▶ What is needed
Once the pictures are set aside, transcribe each line of the data exactly.

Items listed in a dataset
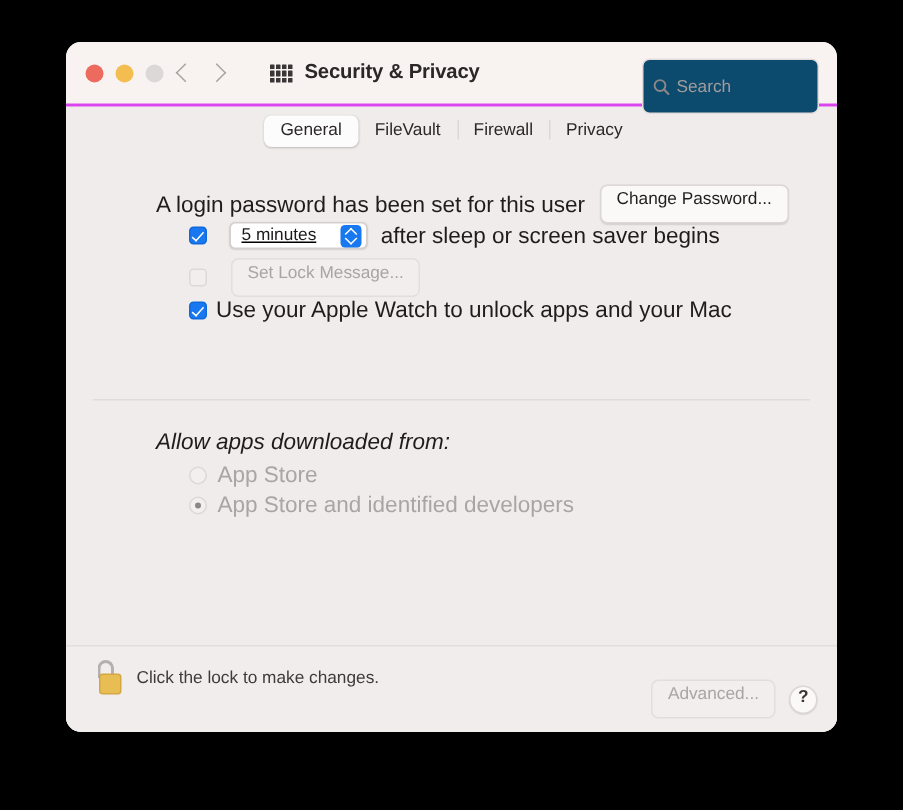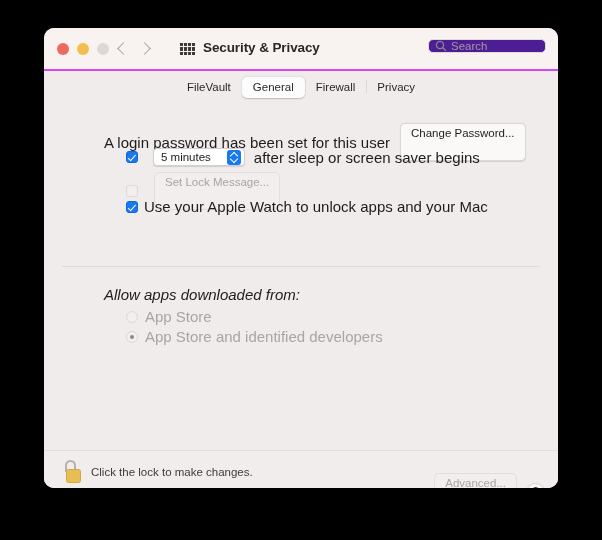--- a/index.html
+++ b/index.html
@@ -105,8 +105,8 @@
     right: 12px;
     top: 11px;
     width: 118px;
-    height: 14px;
-    background: #4c1d95;
+    height: 37px;
+    background: #0c4a6e;
     border: 1px solid #e3dcdc;
     border-radius: 5px;
     display: flex;

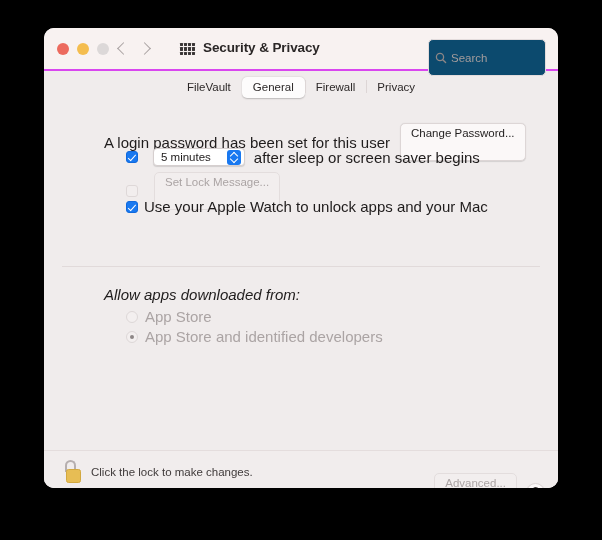--- a/index.html
+++ b/index.html
@@ -387,8 +387,8 @@
 
     <div class="tabrow">
       <div class="tabs">
+        <span class="tab sel">General</span>
         <span class="tab">FileVault</span>
-        <span class="tab sel">General</span>
         <span class="tab sep">Firewall</span>
         <span class="tab sep">Privacy</span>
       </div>

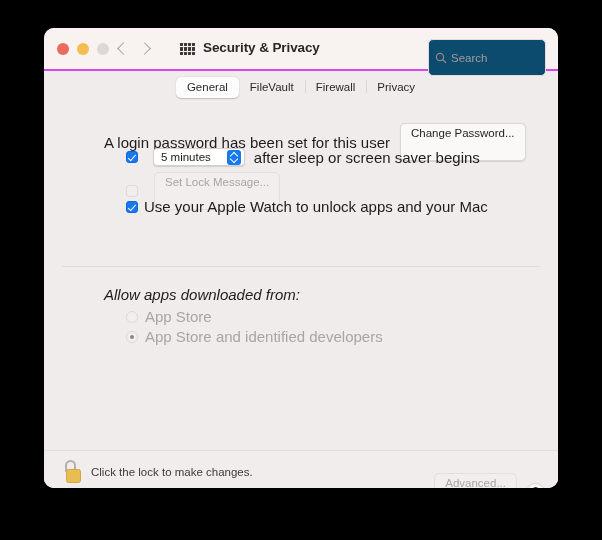--- a/index.html
+++ b/index.html
@@ -180,7 +180,7 @@
     background: #fbf8f8;
     border: 1px solid #ddd6d6;
     border-radius: 5px;
-    padding: 3px 10px 20px 10px;
+    padding: 3px 10px 8px 10px;
     box-shadow: 0 0.5px 1px rgba(0,0,0,0.12);
     line-height: 13px;
   }

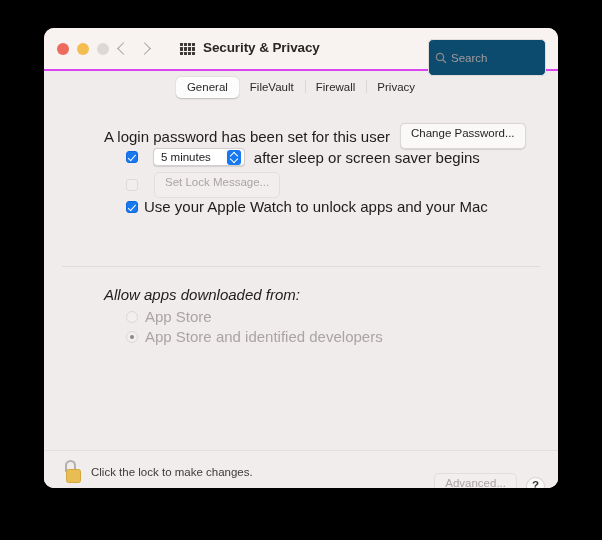--- a/index.html
+++ b/index.html
@@ -246,6 +246,7 @@
     border-radius: 4px;
     padding: 0 3px 0 7px;
     box-shadow: 0 0.5px 1px rgba(0,0,0,0.13);
+    text-decoration: underline;
   }
   .popup .val {
     font-size: 11.5px;

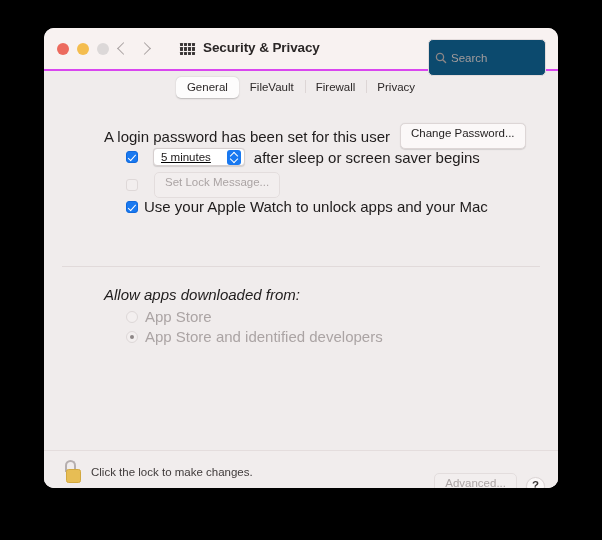--- a/index.html
+++ b/index.html
@@ -283,7 +283,7 @@
   .bottombar {
     position: absolute;
     left: 0; right: 0; bottom: 0;
-    height: 38px;
+    height: 58px;
     border-top: 1px solid #e4dddd;
     background: #f1eded;
   }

▶ Exercise response
--- a/index.html
+++ b/index.html
@@ -105,8 +105,8 @@
     right: 12px;
     top: 11px;
     width: 118px;
-    height: 14px;
-    background: #4c1d95;
+    height: 37px;
+    background: #0c4a6e;
     border: 1px solid #e3dcdc;
     border-radius: 5px;
     display: flex;

--- a/index.html
+++ b/index.html
@@ -387,8 +387,8 @@
 
     <div class="tabrow">
       <div class="tabs">
+        <span class="tab sel">General</span>
         <span class="tab">FileVault</span>
-        <span class="tab sel">General</span>
         <span class="tab sep">Firewall</span>
         <span class="tab sep">Privacy</span>
       </div>

--- a/index.html
+++ b/index.html
@@ -180,7 +180,7 @@
     background: #fbf8f8;
     border: 1px solid #ddd6d6;
     border-radius: 5px;
-    padding: 3px 10px 20px 10px;
+    padding: 3px 10px 8px 10px;
     box-shadow: 0 0.5px 1px rgba(0,0,0,0.12);
     line-height: 13px;
   }

--- a/index.html
+++ b/index.html
@@ -246,6 +246,7 @@
     border-radius: 4px;
     padding: 0 3px 0 7px;
     box-shadow: 0 0.5px 1px rgba(0,0,0,0.13);
+    text-decoration: underline;
   }
   .popup .val {
     font-size: 11.5px;

--- a/index.html
+++ b/index.html
@@ -283,7 +283,7 @@
   .bottombar {
     position: absolute;
     left: 0; right: 0; bottom: 0;
-    height: 38px;
+    height: 58px;
     border-top: 1px solid #e4dddd;
     background: #f1eded;
   }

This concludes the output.